San Francisco politics are provincial and incestuously corrupt but sometimes they do the right thing, and the power broker consensus right now seems to be that JFK Drive will be car-free forever because they have given it a name with signage, "The JFK Promenade."
Proposition N on the ballot deals with the Golden Gate Parking Garage at 10th Avenue and Fulton, which the city is trying to take over from the outrageously dysfunctional nonprofit that has been running it for the last two decades. Click here for the great Kids Safe SF website which has a smart, enlightening history of the garage and suggestions for change.
Here are a few of their salient points: "1998’s Proposition J mandated the creation of a “pedestrian oasis” in the heart of Golden Gate Park, but that promise never came to pass. 6 of 7 garage board members are museum insiders...The garage board could enact solutions like more ADA parking, lower parking rates, and affordable parking for employees, but for 15+ years they have chosen not to. The museums pretend they have no influence over the garage, which is disingenuous. The DeYoung stated: “We’ve also been advocating for lowered rates in the garage but to little effect” dodging the heavy overlap between the garage board and museum insiders."

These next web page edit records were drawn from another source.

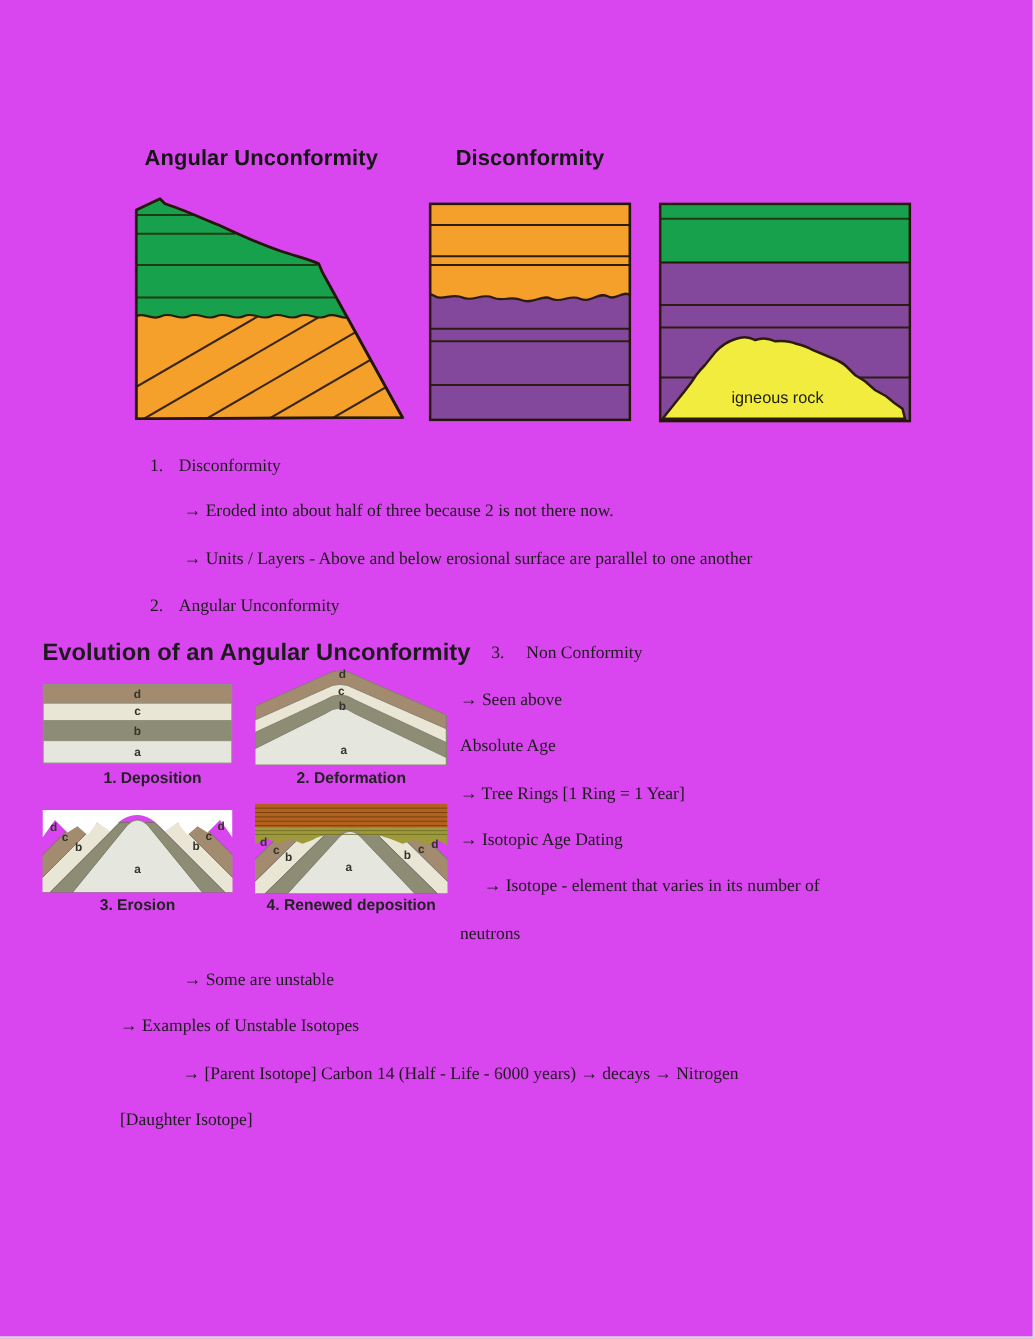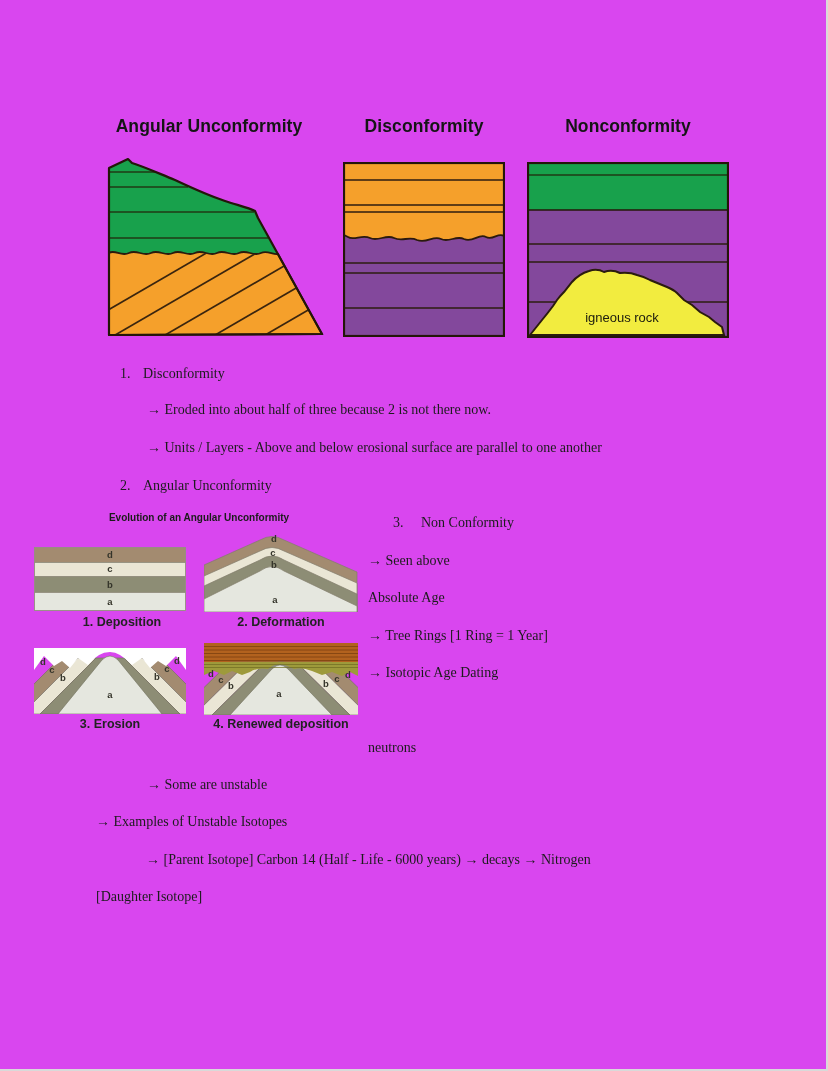"Nonconformity" div.dtitle { html: <div>Nonconformity</div> -> none }
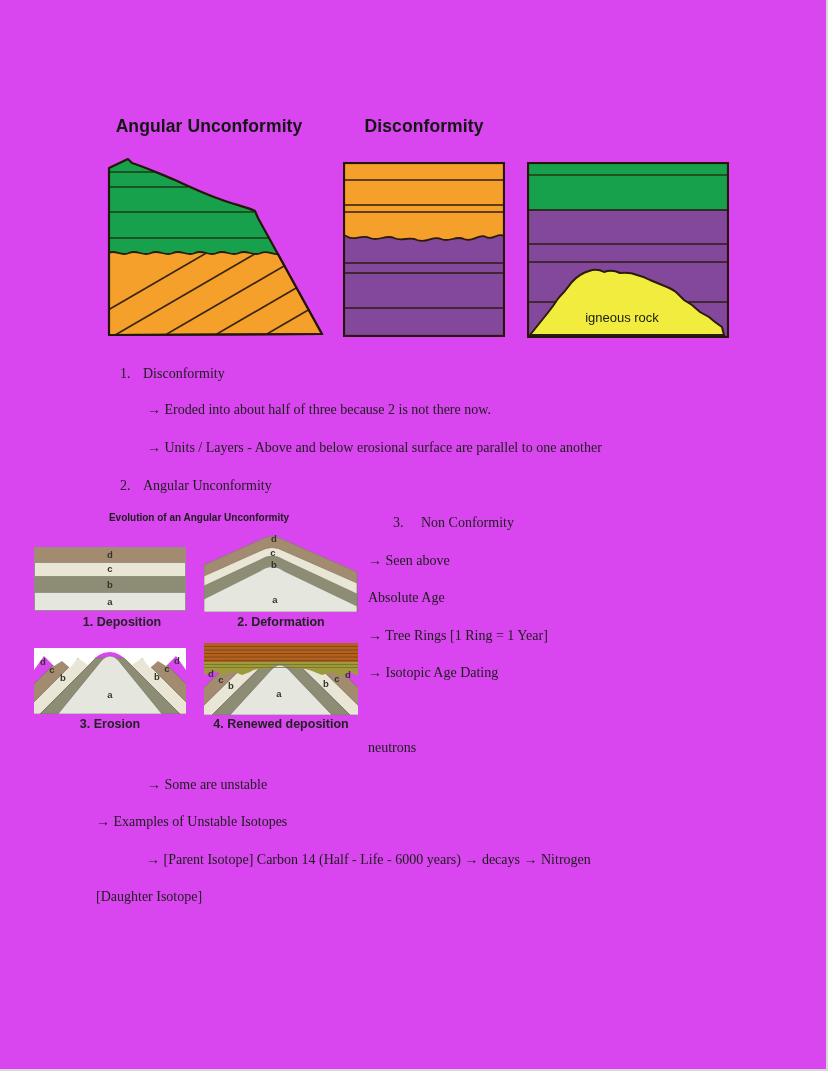"Evolution of an Angular Unconformity" .fig-title { font-size: 10px -> 19px }
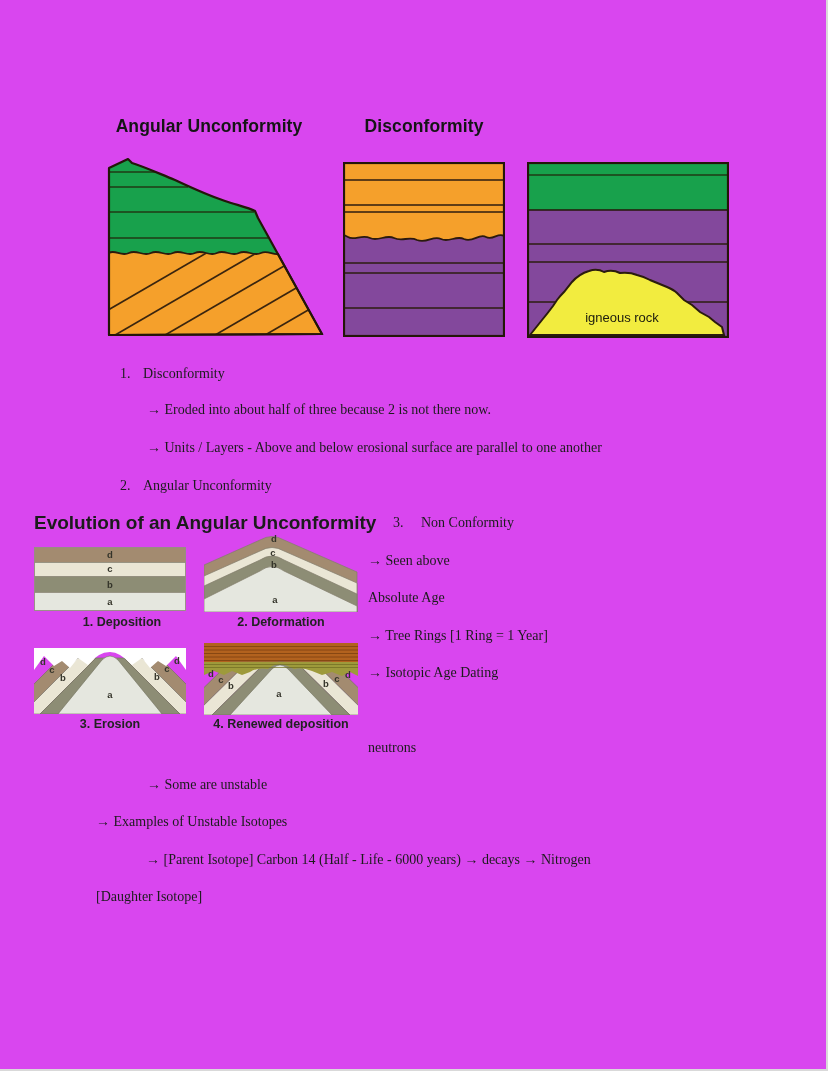"→ Isotope - element that" div.line { html: none -> <div>→ Isotope - element that varies in its number of</div> }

"The garage is overpriced: The music concourse garage is nearly as expensive as the SFMOMA garage ($33 daily maximum vs. $35). The garage is underutilized: According to their own IRS filings and pricing history, on average the garage was 28% full in the 5 years prior to the pandemic." Vote yes on N and J is all I have to say.
It was a joy to see thousands of people making their way to the free Hardly Strictly Bluegrass Festival without driving cars. I'm not a fan of claustrophobic general admission events, but was very happy to stumble across Larry Campbell and Teresa Williams, an old married pair of high level country/rock/jazz session musicians, who gave a joyful, exquisite performance.